### What the exercise asks
Across the listing below, how many lines include the word "plugins"? The answer is that number, with nothing added.

*** Available data ***

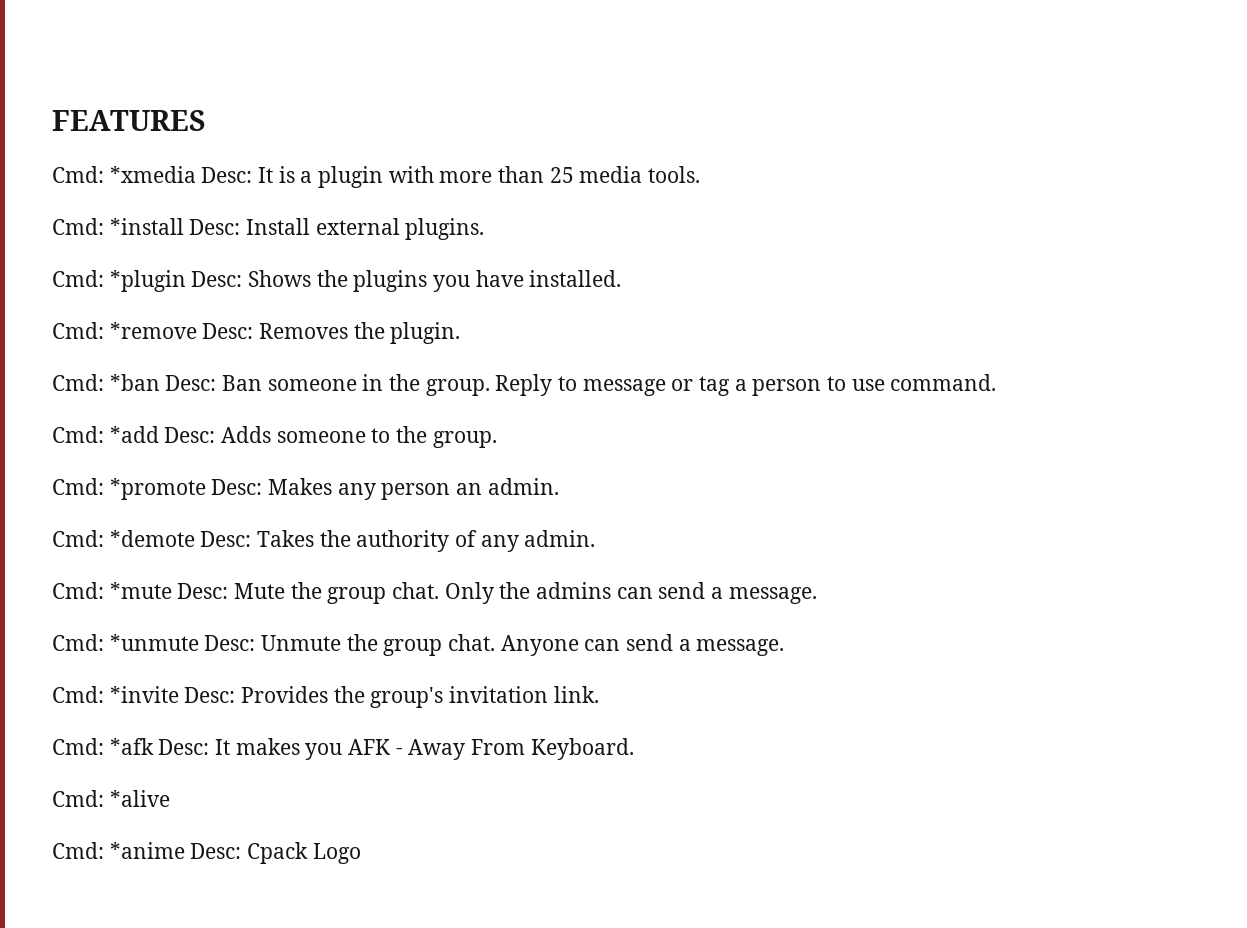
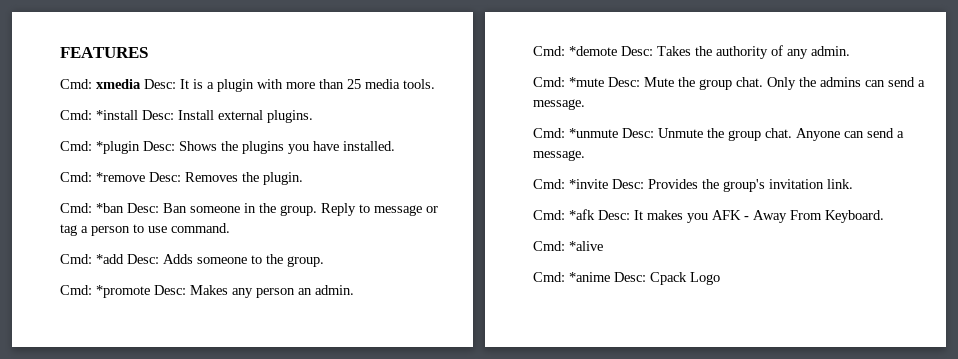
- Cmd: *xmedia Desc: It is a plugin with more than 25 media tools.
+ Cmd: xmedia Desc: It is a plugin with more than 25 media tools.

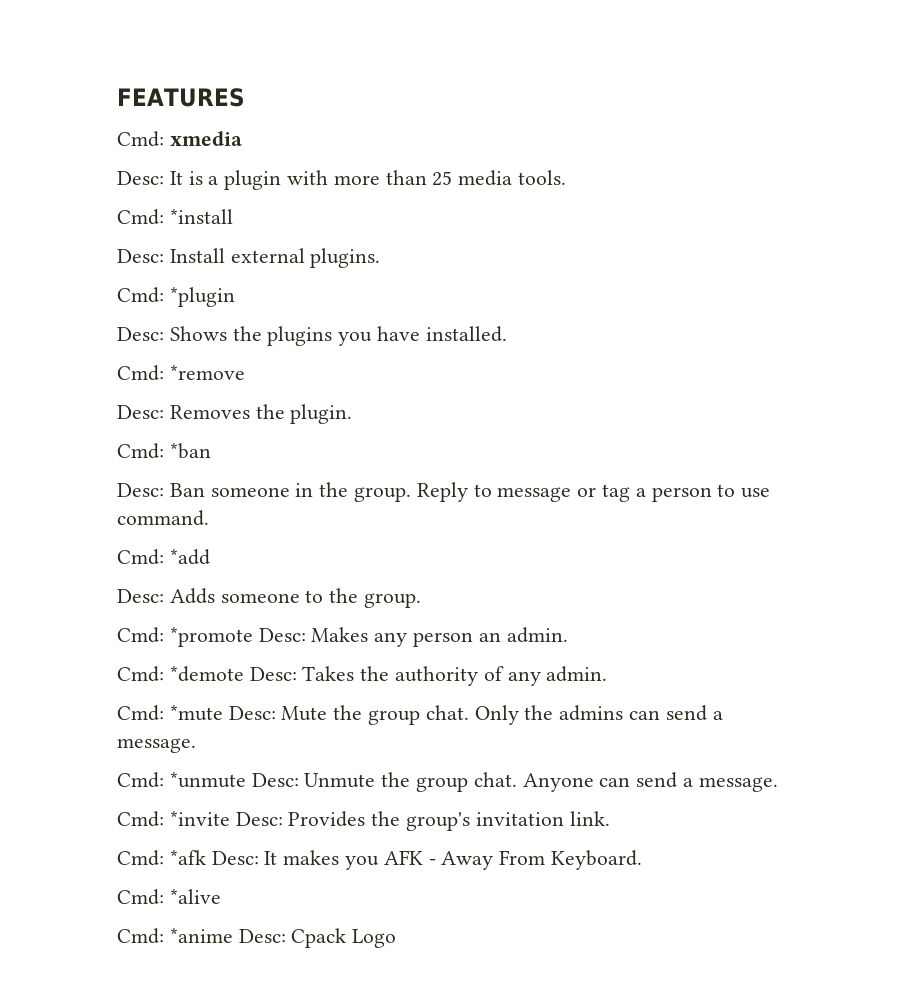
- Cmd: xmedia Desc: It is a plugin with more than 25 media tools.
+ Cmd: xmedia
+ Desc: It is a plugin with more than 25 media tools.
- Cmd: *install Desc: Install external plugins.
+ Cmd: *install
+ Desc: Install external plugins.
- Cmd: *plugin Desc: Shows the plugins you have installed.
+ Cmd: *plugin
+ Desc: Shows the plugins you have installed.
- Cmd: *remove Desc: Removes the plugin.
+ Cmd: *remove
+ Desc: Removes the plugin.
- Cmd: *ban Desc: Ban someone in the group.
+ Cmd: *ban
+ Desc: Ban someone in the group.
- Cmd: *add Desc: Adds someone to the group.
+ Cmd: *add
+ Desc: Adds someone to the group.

*** End of Available data ***
*** Available data ***

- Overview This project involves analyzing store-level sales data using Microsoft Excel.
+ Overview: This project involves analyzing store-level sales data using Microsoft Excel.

*** End of Available data ***

### Answer space
4